11) A method for providing a seafood substitute, the method comprising:
a) mixing of components comprising:
i) a protein material derived from plants in an amount from about 3 wt% to about 15 wt%
ii) an amount of alginate from about 0.5 wt% to about 2.8 wt%
iii) an amount of vegetable oil from about 4 wt% to about 20 wt%
iv) an amount of water of at least 60 wt%.
b) optionally heating, the mixture to provide an emulsion c) shaping the emulsion into a shape to provide a shaped mass and allowing the shaped mass to solidify with calcium ions.

12) The method of any one of claims 11, where the shaped mass is solidified by application of calcium ions using internal setting, diffusion setting or combined setting.

13) The method of any one claims 11-12, where the shaped mass is solidified by internal setting, by delayed release of a calcium source comprised in the shaped mass to react with alginate.

14) The method of a seafood substitute of any one of claims 11-13 where one or a combination of the following shaping technologies is applied: molding, filling in casings, cutting, slicing, droplet forming, extrusion, shedding, sheeting, or a combination thereof.
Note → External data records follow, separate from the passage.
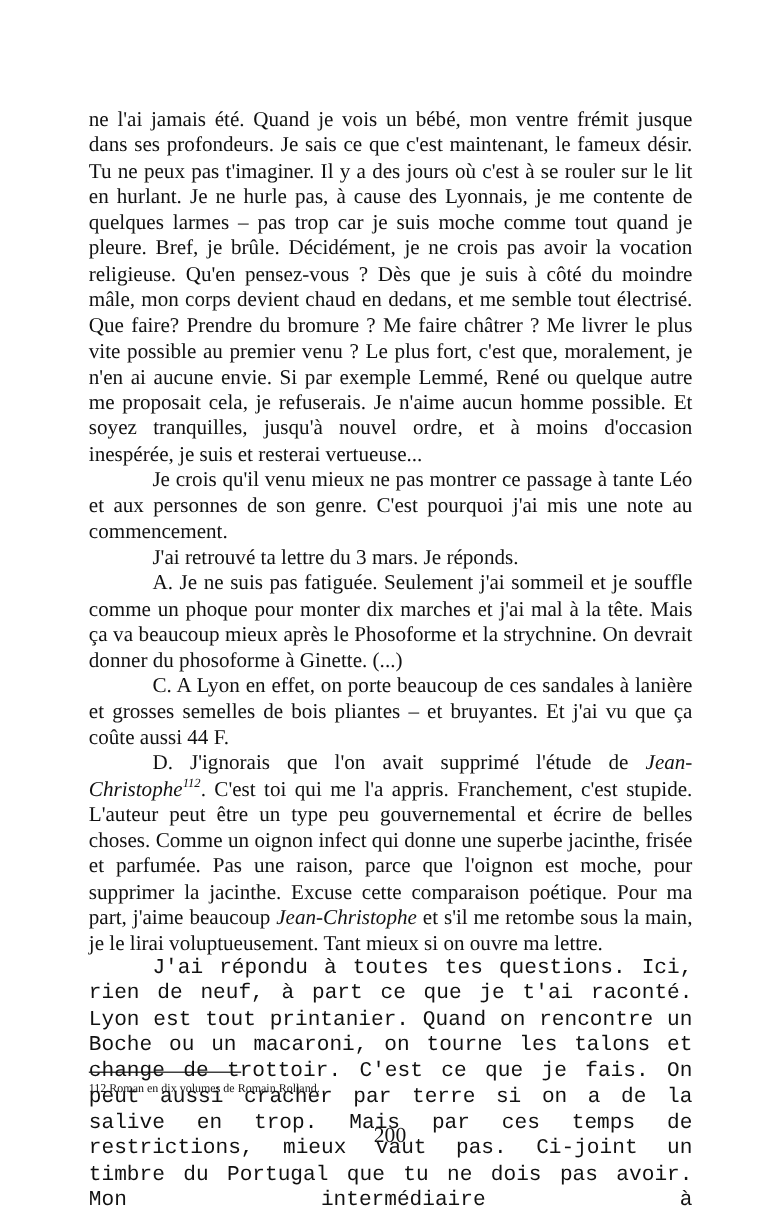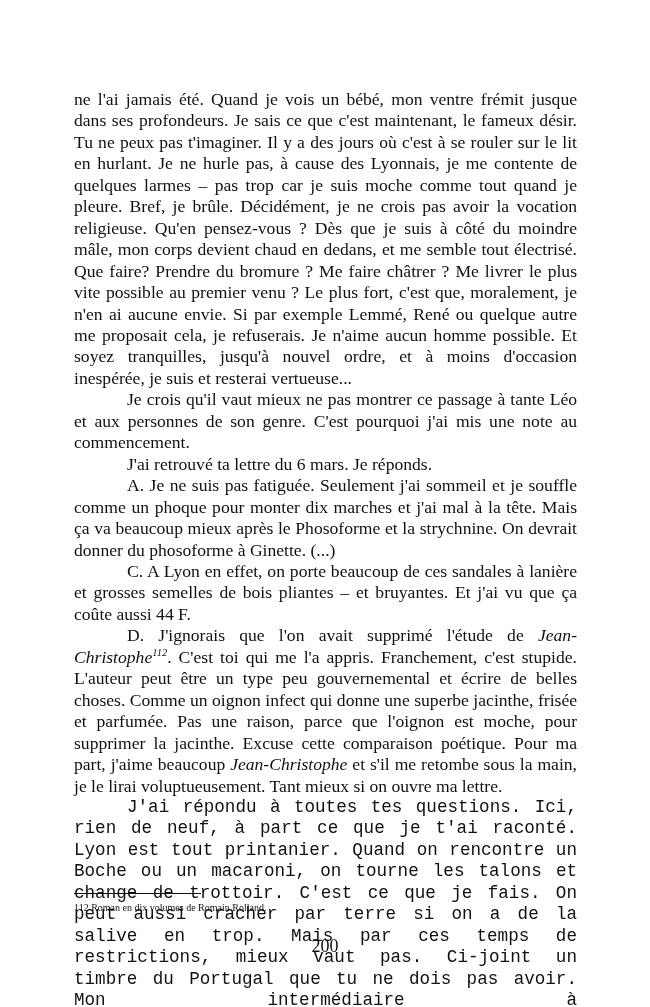--- a/index.html
+++ b/index.html
@@ -84,25 +84,25 @@
 
 <div class="page">
 
   <div class="body-text">
 
     <p>
       <span>ne l'ai jamais été. Quand je vois un bébé, mon ventre frémit jusque dans ses profondeurs. Je sais ce que c'est maintenant, le fameux désir. Tu ne peux pas t'imaginer. Il y a des jours où c'est à se rouler sur le lit en hurlant. Je ne hurle pas, à cause des Lyonnais, je me contente de quelques larmes – pas trop car je suis moche comme tout quand je pleure. Bref, je brûle. Décidément, je ne crois pas avoir la vocation religieuse. Qu'en pensez-vous ? Dès que je suis à côté du moindre mâle, mon corps devient chaud en dedans, et me semble tout électrisé. Que faire? Prendre du bromure ? Me faire châtrer ? Me livrer le plus vite possible au premier venu ? Le plus fort, c'est que, moralement, je n'en ai aucune envie. Si par exemple Lemmé, René ou quelque autre me proposait cela, je refuserais. Je n'aime aucun homme possible. Et soyez tranquilles, jusqu'à nouvel ordre, et à moins d'occasion inespérée, je suis et resterai vertueuse...</span>
     </p>
 
     <p class="indent">
-      <span>Je crois qu'il vaut mieux ne pas montrer ce passage à tante Léo et aux personnes de son genre. C'est pourquoi j'ai mis une note au commencement.</span>
+      <span>Je crois qu'il venu mieux ne pas montrer ce passage à tante Léo et aux personnes de son genre. C'est pourquoi j'ai mis une note au commencement.</span>
     </p>
 
     <p class="indent">
-      <span>J'ai retrouvé ta lettre du 6 mars. Je réponds.</span>
+      <span>J'ai retrouvé ta lettre du 3 mars. Je réponds.</span>
     </p>
 
     <p class="indent">
       <span>A. Je ne suis pas fatiguée. Seulement j'ai sommeil et je souffle comme un phoque pour monter dix marches et j'ai mal à la tête. Mais ça va beaucoup mieux après le Phosoforme et la strychnine. On devrait donner du phosoforme à Ginette. (...)</span>
     </p>
 
     <p class="indent">
       <span>C. A Lyon en effet, on porte beaucoup de ces sandales à lanière et grosses semelles de bois pliantes – et bruyantes. Et j'ai vu que ça coûte aussi 44 F.</span>
     </p>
15)The method according to any one of claims 11-14, wherein an amount of hydrocolloid or other polysaccharide of about 10 wt% or less, preferably 0.5-5 wt% is mixed with step (a), and wherein the emulsion has a viscosity of between 14-25 Pa.s as measured by a RVA, preferably 25 Pa.s or more at the processing temperature of 5-20 C, preferably 5-10 C.

16)The method according to any one of claims 11-15, wherein the process is implemented in such a way that a processing time of between 20 min and 1 hr is available before substantial hardening of the mass.